Bonniwell gave this update from the road on his show earlier this month:

“I’m in Edad, Colorado — Kiowa County, which is where the Sand Creek Massacre occurred. I just met with the vice-chair [of Kiowa County GOP] and [I was] convincing him that we got to take the Republican primaries back for Republicans and not let Kathryn Murdoch buy every seat and every squish Republican she can get. So, it was a great meeting and we’ve got another proponent there. Now, there are three, hopefully, from Kiowa County. And we just pick them off a few at a time. We’ve got to get 390 [votes among the state central committee members], so, three less now. … And the worst part about that is that Kathryn Murdoch pours hundreds and hundreds of thousands of dollars into conservative counties and overwhelms the conservative person with somebody else who then go to the legislature and votes with the Democrats.”

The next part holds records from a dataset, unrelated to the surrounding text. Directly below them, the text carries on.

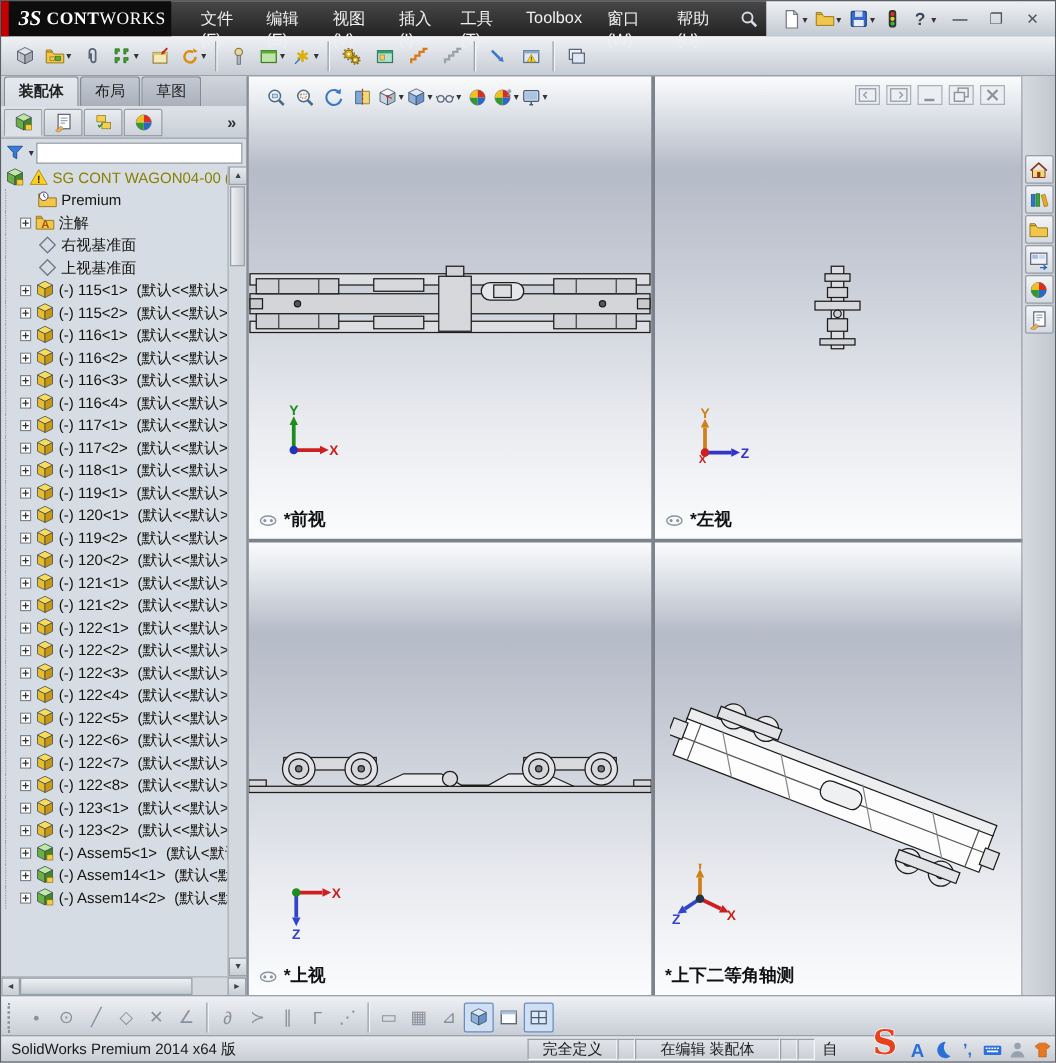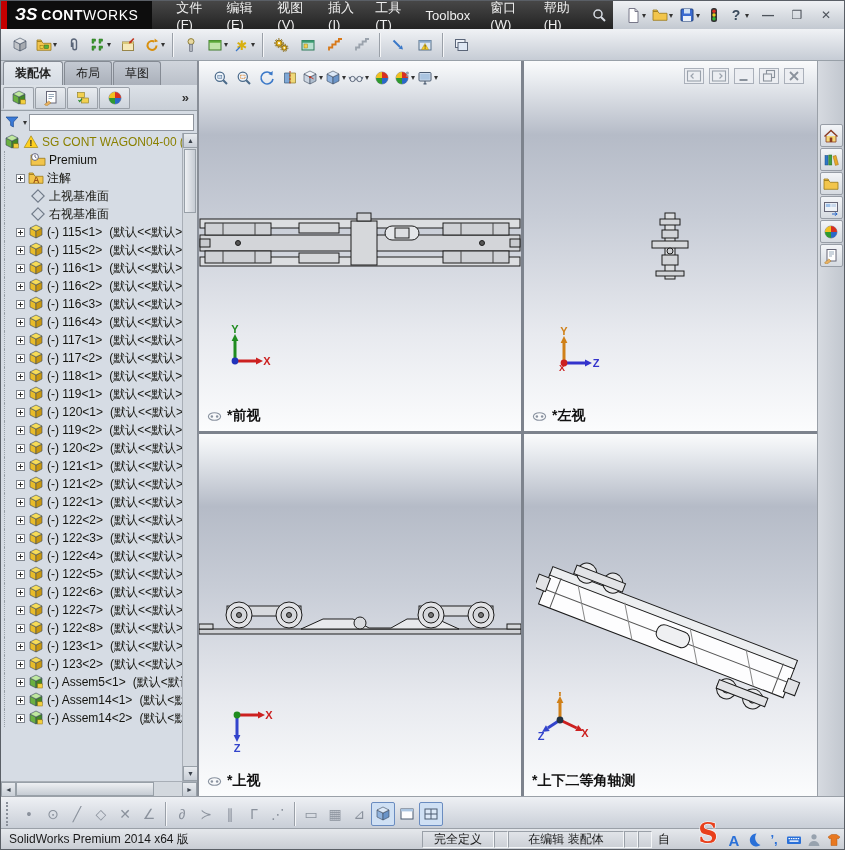"ЗS" .logo { font-family: none -> Liberation Serif, serif; padding: 0 14px 0 8px -> 0 4px 0 8px }
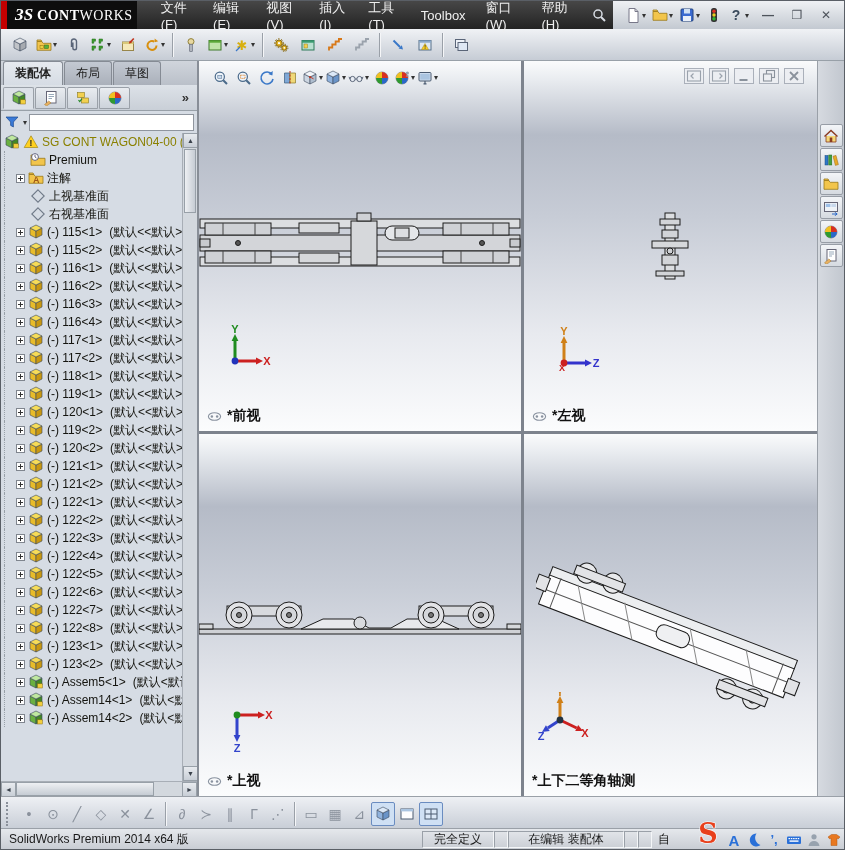"文件(F)" .menubar { align-items: center -> flex-start }
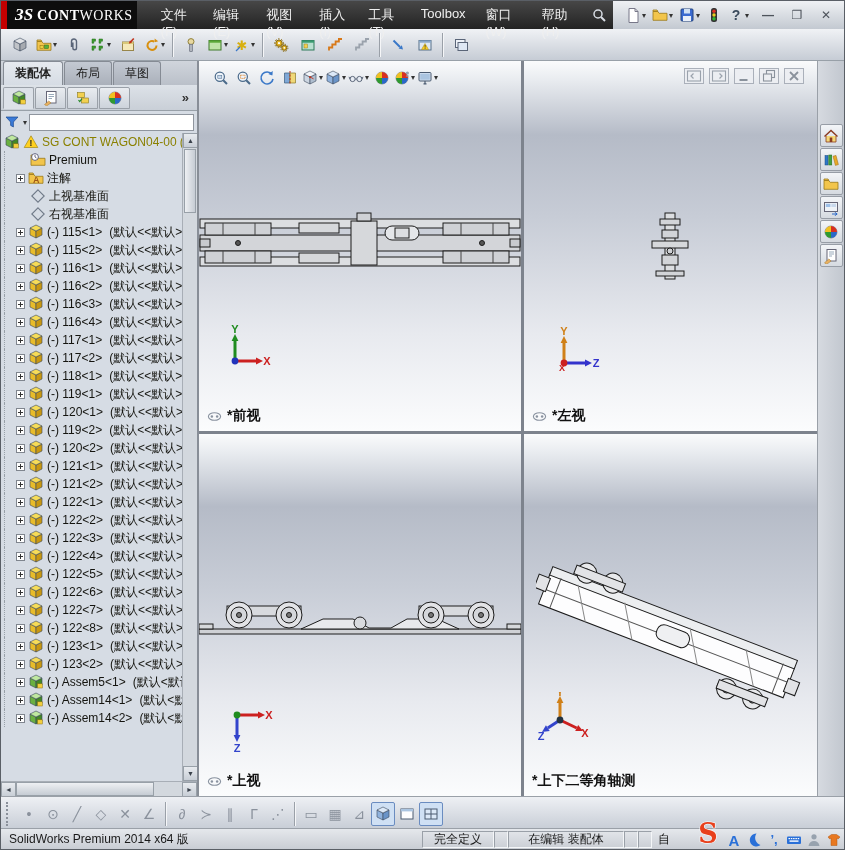"上视基准面" div.trow { order: before "右视基准面" -> after "右视基准面" }
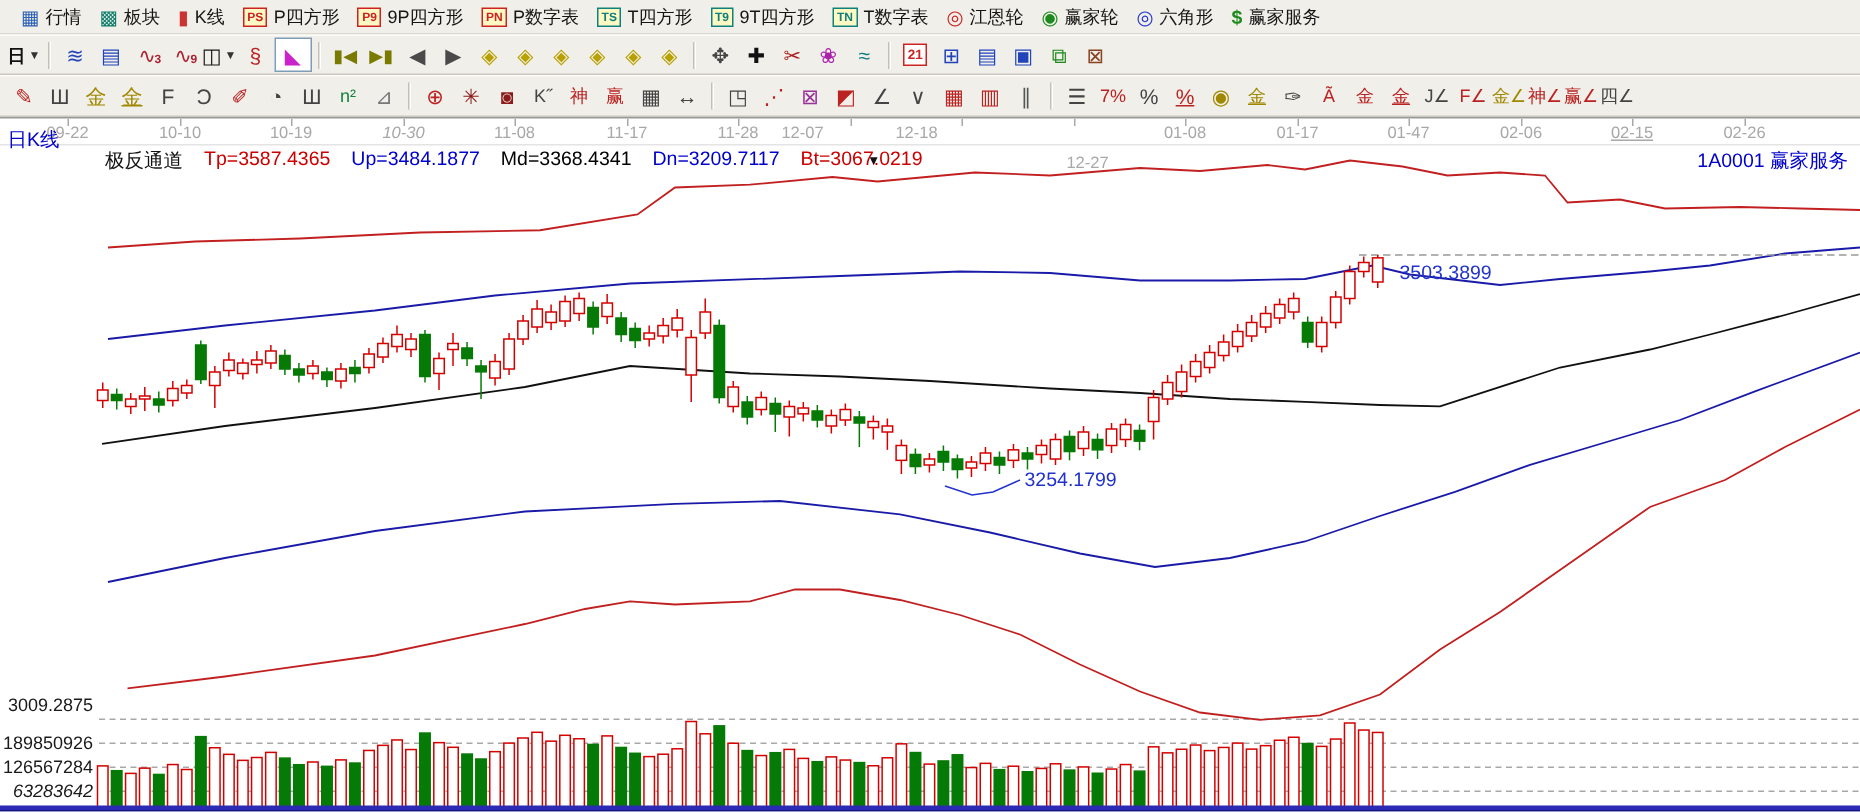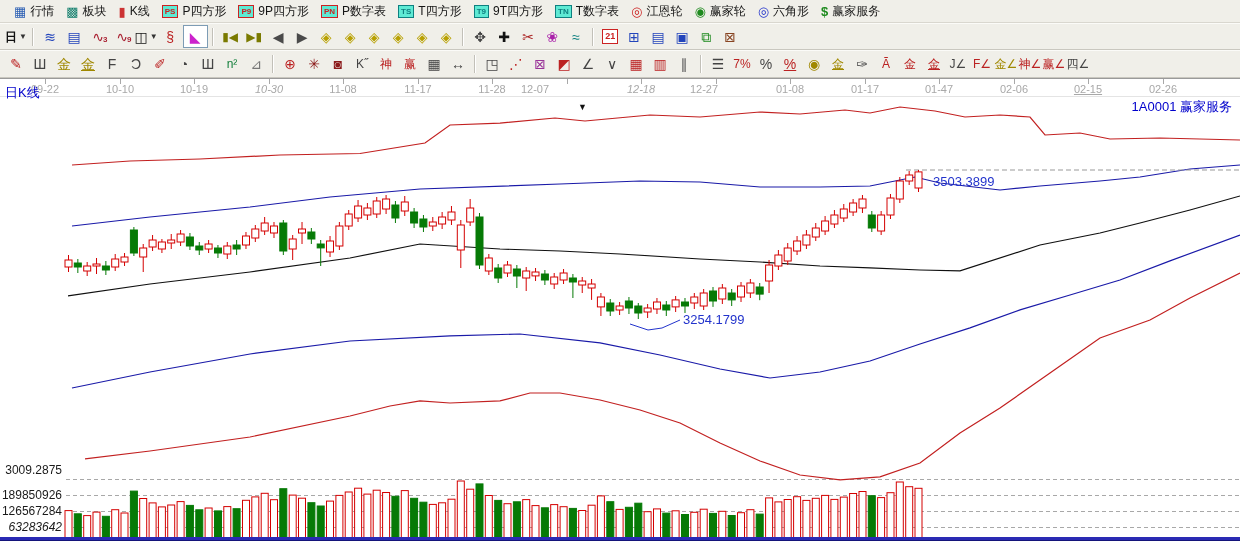"PS" .mi-badge { background: #5eead4 -> #fef9c3 }
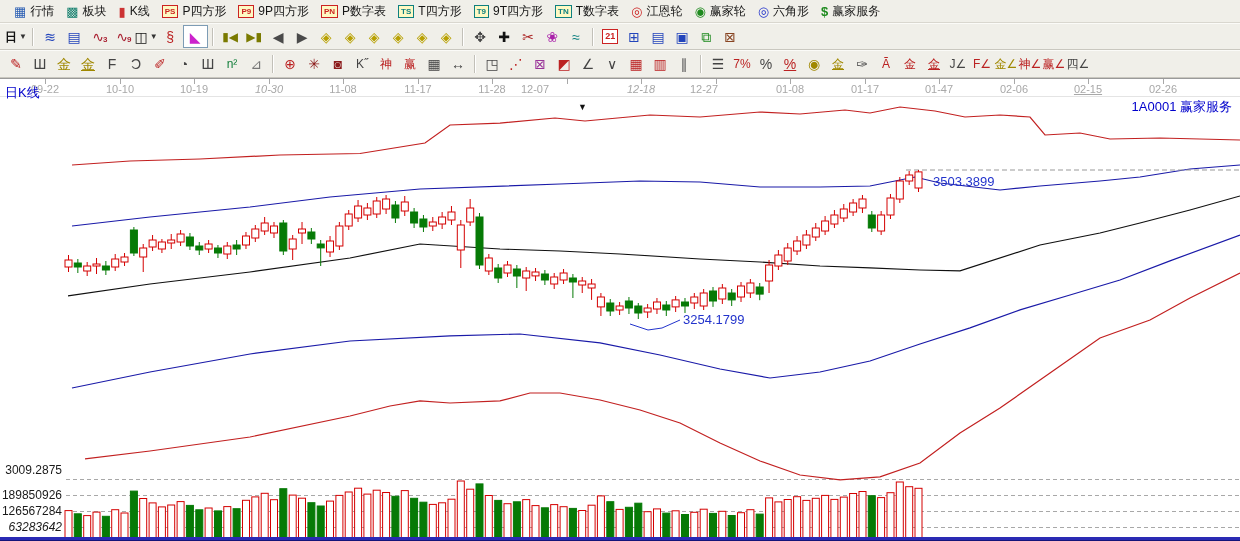"12-18" span.date-label { font-style: italic -> none; left: 641px -> 611px }
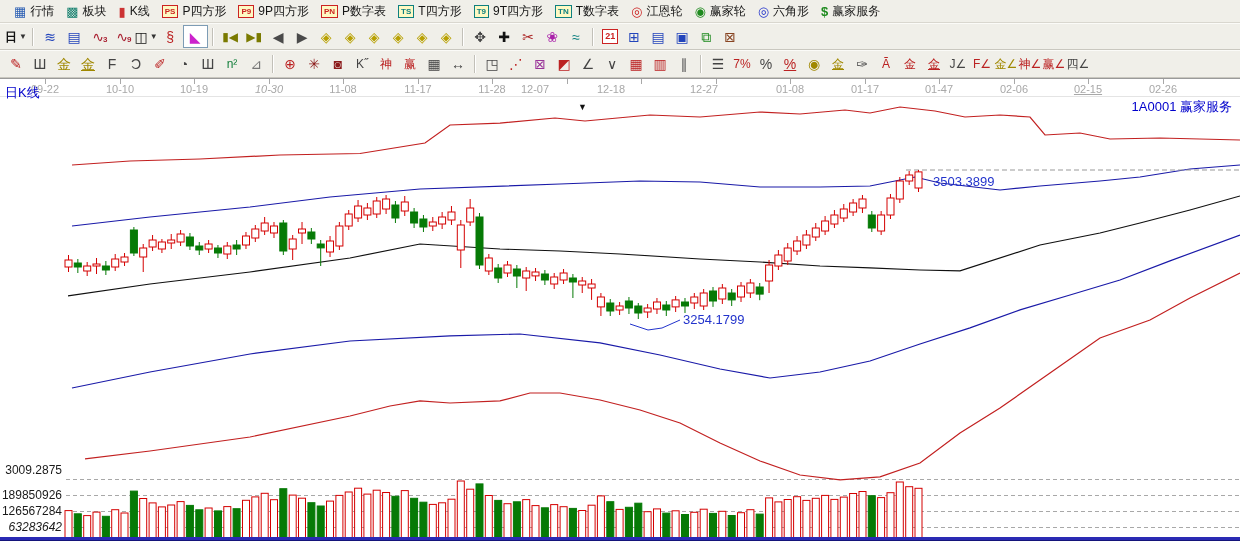"极反通道" div.legend { html: none -> <div> <span>极反通道</span> <span>Tp=3587.4365</span> <span>Up=3484.1877</span> <span>Md=3368.4341</span> <span>Dn=3209.7117</span> <span>Bt=3067.0219</span> </div> }
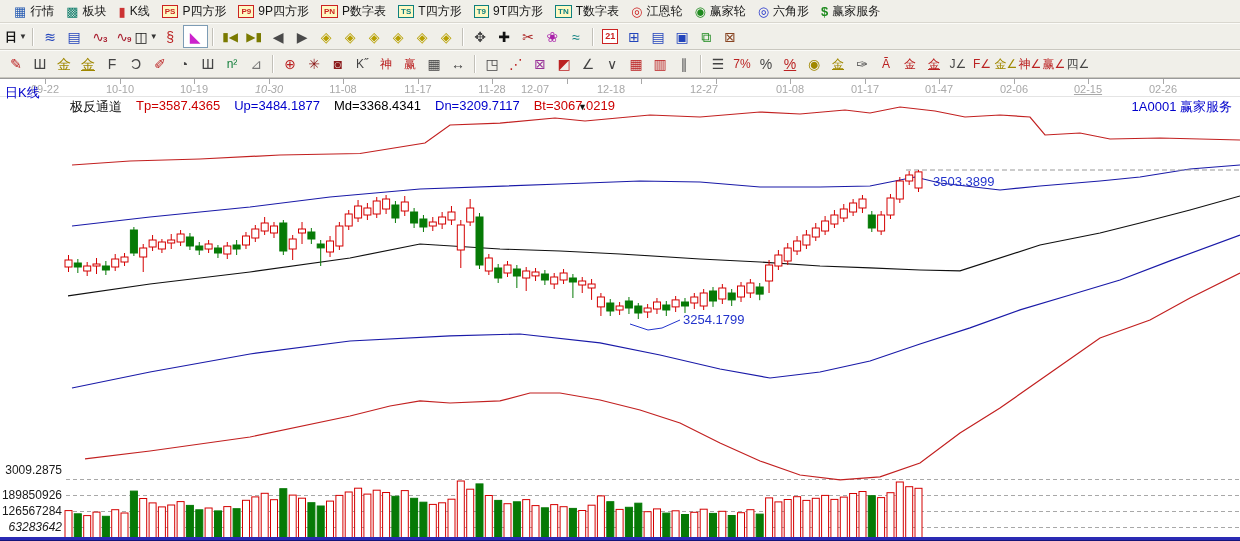"12-27" span.date-label { left: 704px -> 725px; margin-top: none -> 20px }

Hayden echoed Bonniwell’s assertion, saying, “That’s a theory. And that’s, again — that’s why [establishment Republicans] won the open primary. And so I would recommend to people, don’t listen. You’re going to hear Republicans — some of the establishment guys are going to say things like, ‘Oh, well, we won’t appeal to the unaffiliated voters.’”

Passed by voters in 2016, Propositions 107 and 108 defined the parameters allowing party members and unaffiliated voters to participate in balloted primary elections, both for the U.S. presidential primaries and primaries for statewide races. Voters with no party affiliation can submit a single ballot in the primary races for the party of their choice.

Prior to 2016 in Colorado, party nominees for U.S. president had been determined by a caucus system, whereby voters registered with a political party (i.e., Democrats, Republicans, Libertarians, Green Party, etc.) gathered in person by precinct to debate and persuade one another in determining the precinct’s choice for the party nominee. Precinct results were then tallied to determine the statewide nominee for each party. Unaffiliated voters could not participate.

Proposition 107 passed in Colorado with a 28% margin. Referred to voters by the Colorado General Assembly, this law reformed state election law to institute primary elections to determine presidential nominees for political parties.

Similarly, Proposition 108 passed decisively but by a much smaller margin, with about 8% more votes favoring open primaries.

The 2016 campaigns in support of 107 and 108 had large financial advantages over opponents, receiving over $4 million in donations. Kent Thiry, the former CEO of Denver’s Fortune 500 kidney dialysis company DaVita, contributed $1 million in backing the effort promoted by an organization called Let Colorado Vote.

Both ballot measures were hailed for their potential to democratize the primary process, include more voters, and wrest control of deciding nominees from engaged party activists.

Opponents to the measures included both Democratic and Republican Party leaders, who contended that open primaries could lead to bad faith players influencing primary results, while removing incentives for voters to join a party.